By Heather Brydie Harris

BLACK QUEER LIVES MATTER                      

African American LGBTQ+ individuals, families, and communities have a rich history and culture to celebrate but they also face unique challenges due to the intersection of race, gender, and sexual orientation. The social, political, and cultural contributions of LGBTQ+ African Americans have shaped Black majority culture in monumental ways and continue to do so. As we continue through this year’s pride month, and as the racial uprising moves full steam ahead, let us seriously contemplate where we would be if it were not for the protest, commitment, fight, fortitude, and fearlessness of Black queer and trans people and communities.

BACKGROUND

Lesbian, gay, bisexual, transgender, and queer (LGBTQ) African Americans have been integral to the scientific and technological, social, political, religious and spiritual formation of Black culture in the United States. LGBTQ+ African Americans have both participated in the continuance of Black majority culture as well as the formation of their own unique sub-cultures within the larger African American context. There have been predominant LGBTQ+ African Americans in every facet of Black culture, from activists such as civil rights icon Bayard Rustin and Black Lives Matter’s Alicia Garza and Patrisse Khan-Cullors to authors, artists, and performers including Octavia Butler, James Baldwin, Audre Lorde, Alvin Ailey, Janet Mock, Laverne Cox, and many more. The influence of the creative, literary, political, and scholarly production of Black LGBTQ+ individuals can be seen within every arena of African American life.

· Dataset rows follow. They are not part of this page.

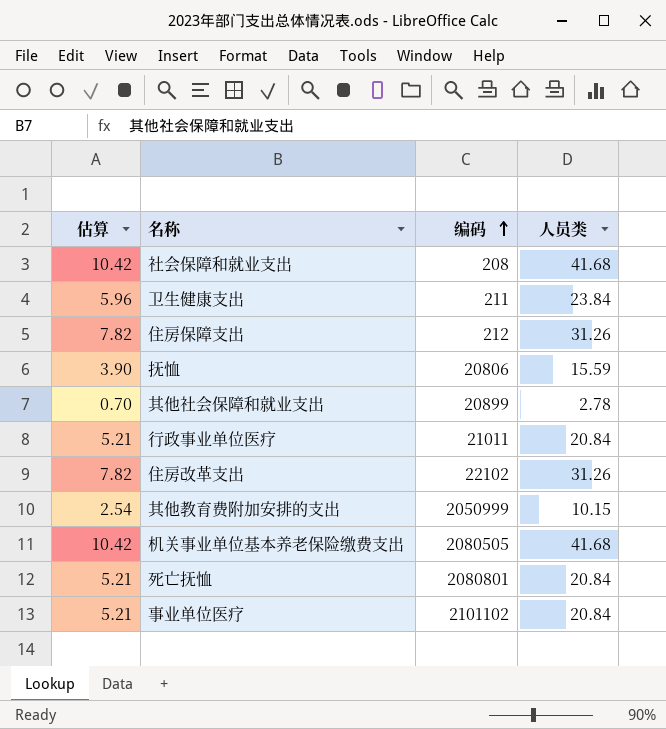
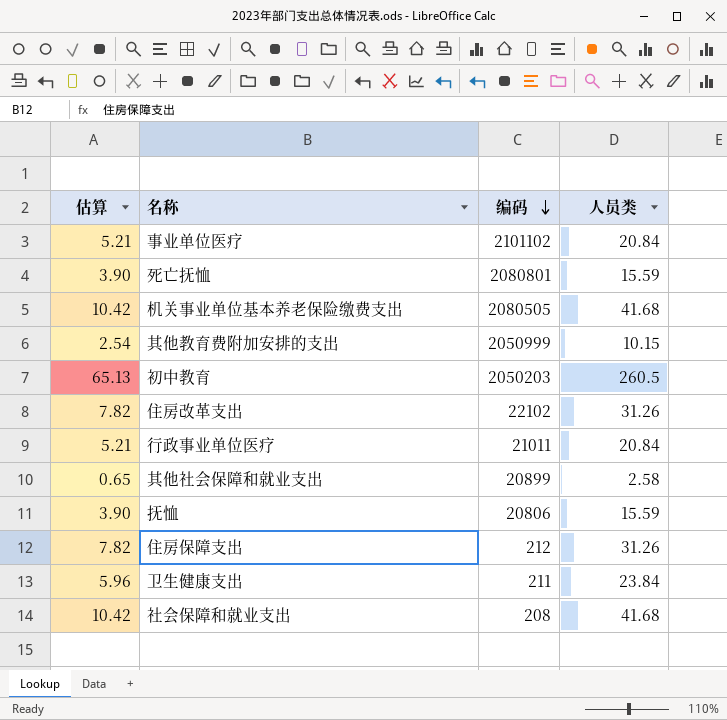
row order: 编码 ascending -> 编码 descending
死亡抚恤 | 估算: 5.21 -> 3.90
死亡抚恤 | 人员类: 20.84 -> 15.59
row 初中教育: none -> 65.13 | 2050203 | 260.5
其他社会保障和就业支出 | 估算: 0.70 -> 0.65
其他社会保障和就业支出 | 人员类: 2.78 -> 2.58

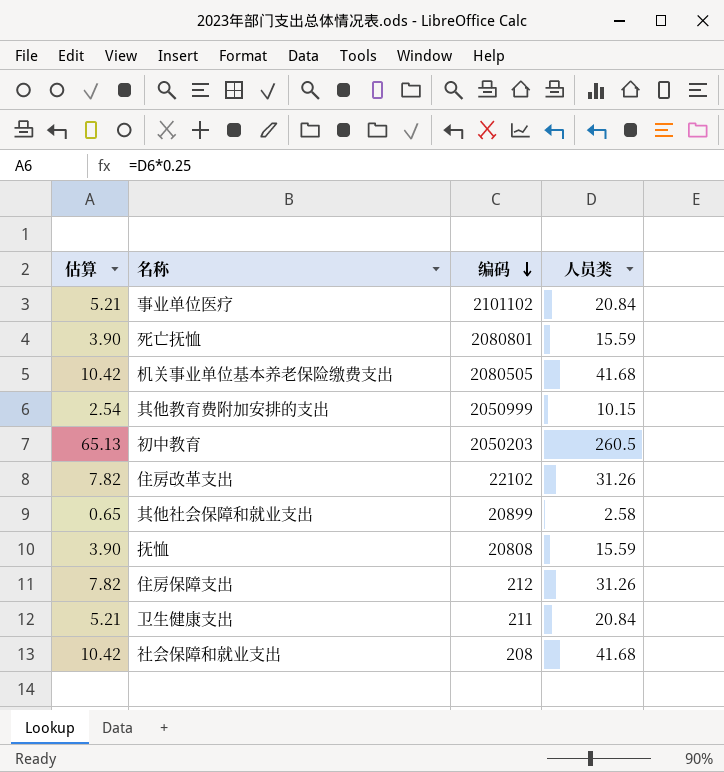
row 行政事业单位医疗: 5.21 | 21011 | 20.84 -> none
抚恤 | 编码: 20806 -> 20808
卫生健康支出 | 估算: 5.96 -> 5.21
卫生健康支出 | 人员类: 23.84 -> 20.84

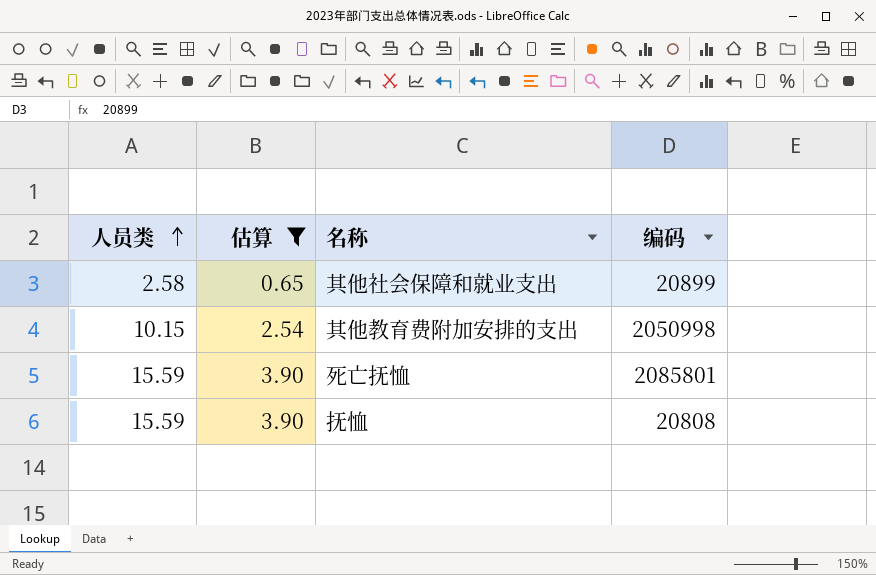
filter: none -> 估算 <= 3.90
row order: 编码 descending -> 人员类 ascending
column 人员类 | position: 4 -> 1
其他教育费附加安排的支出 | 编码: 2050999 -> 2050998
死亡抚恤 | 编码: 2080801 -> 2085801

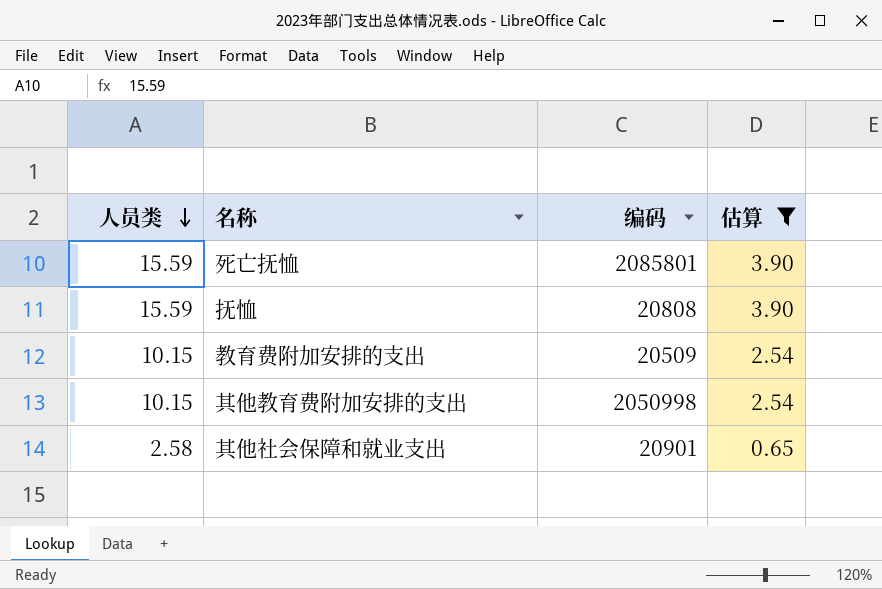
row order: 人员类 ascending -> 人员类 descending
column 估算 | position: 2 -> 4
row 教育费附加安排的支出: none -> 10.15 | 20509 | 2.54
其他社会保障和就业支出 | 编码: 20899 -> 20901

While the acronym LGBT is utilized most frequently, other acronyms are becoming more widely used. QTPoC, which stands for queer and transgender people of color, as well as QT/BIPoC, for queer and transgender Black and Indigenous people of color, are both alternatives to LGBT that put the emphasis on Black, Indigenous, and other people of color and aim to center their lives and experiences. Other letters are added to LGBT to signify more identities, such as I for intersex, A for asexual, and/or Q for queer, or sometimes questioning. This is why a plus symbol is regularly added to LGBTQ to signify identities that are a part of this social and cultural family. Queer, while previously used as a pejorative or derogatory term, has been reclaimed by many LGBTQ+ people as a way of taking the power out of the pejorative use, and as a means to talk about themselves and other LGBTQ+ people collectively, or in specific ways.

HISTORY

Many associate the emergence of Black LGBTQ+ visibility with the social liberation movements of the 1960s and 1970s, however, Black LGBTQ+ people have existed in and out of public awareness in America as long as people of African descent have been in the United States. This is exemplified in Donja R. Love’s stage play Sugar in our Wounds (2018), which depicts Black queer love during the Civil War period (1861 – 1865) in the American South. While Black LGBTQ+ individuals and families have always existed, the emergence of the Harlem Renaissance in the 1920s – 1930s marked the rise of  Black LGBTQ+ aesthetics through the authorship, art, music, and other cultural productions of Black LGBTQ+ literary, artistic, political and social luminaries (Schwarz 2003). While some Harlem Renaissance icons, such as Countee Cullen, Langston Hughes, and Claude McKay, included same-gender-loving (SGL) themes in their writing; writer and painter Richard Bruce Nugent (1906 – 1987) was openly gay and used his artistic platforms to celebrate same gender desire (Schwarz 2003).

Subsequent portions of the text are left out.